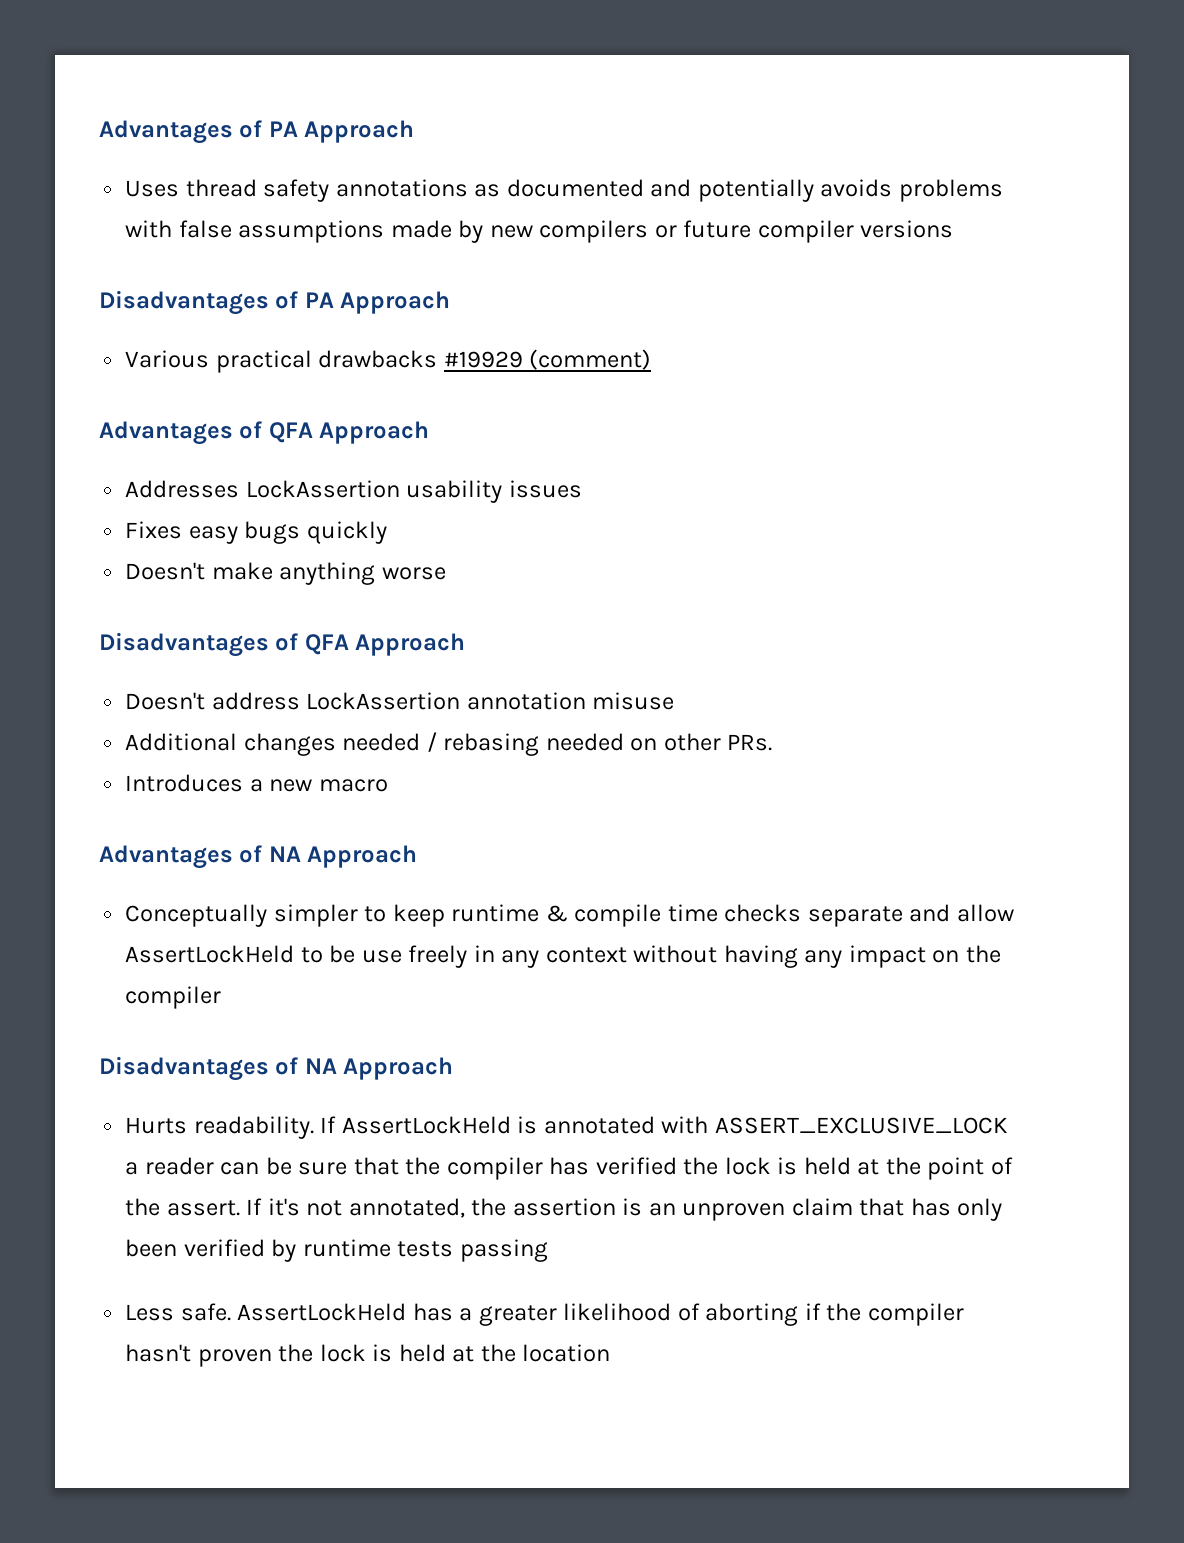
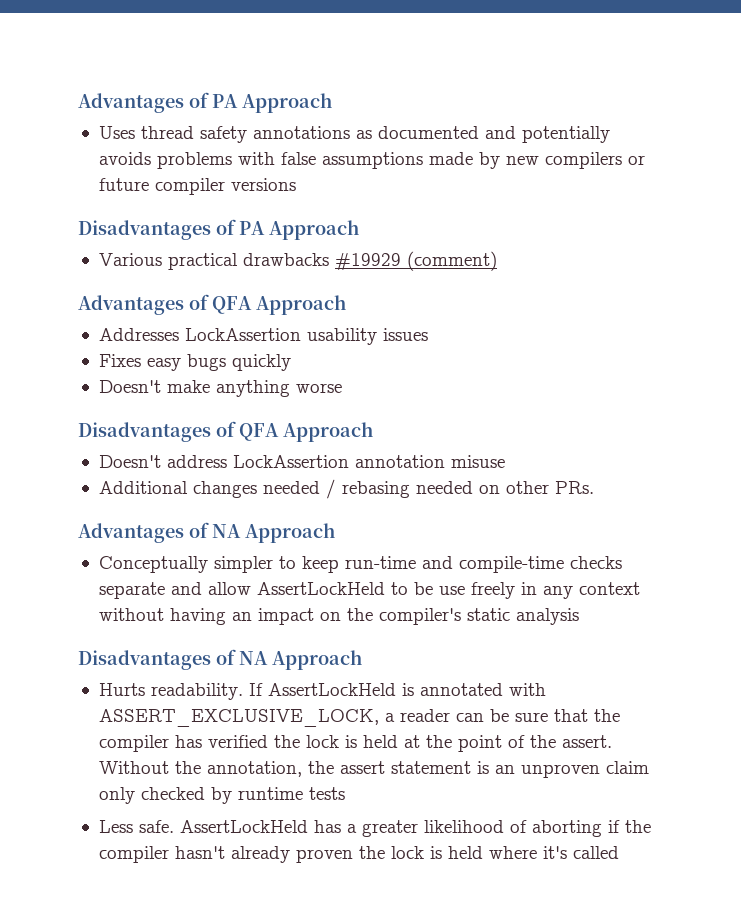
[125,774,388,792] // Introduces a new macro -> (594, 487) none
[451,904,718,927] runtime & compile time -> [344,556,564,573] run-time and compile-time
[804,950,843,968] any -> [231,612,252,621] an
[125,986,222,1009] compiler -> [378,608,579,625] compiler's static analysis
[714,1117,1008,1134] ASSERT_EXCLUSIVE_LOCK -> [98,709,379,727] ASSERT_EXCLUSIVE_LOCK,
[246,1198,1003,1221] [125,1239,265,1257] If it's not annotated, the assertion is an unproven claim that has only been verified -> [98,761,649,778] [98,787,205,804] Without the annotation, the assert statement is an unproven claim only checked
[459,1239,548,1262] passing -> (345, 793) none
(192, 1353) none -> [230,846,290,863] already
[452,1344,611,1362] at the location -> [488,846,619,859] where it's called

++++++++++

Exercise goal » For each line of the entries that contains the word "none", make a copy.

Output of the task »
[125,774,388,792] // Introduces a new macro -> (594, 487) none
[459,1239,548,1262] passing -> (345, 793) none
(192, 1353) none -> [230,846,290,863] already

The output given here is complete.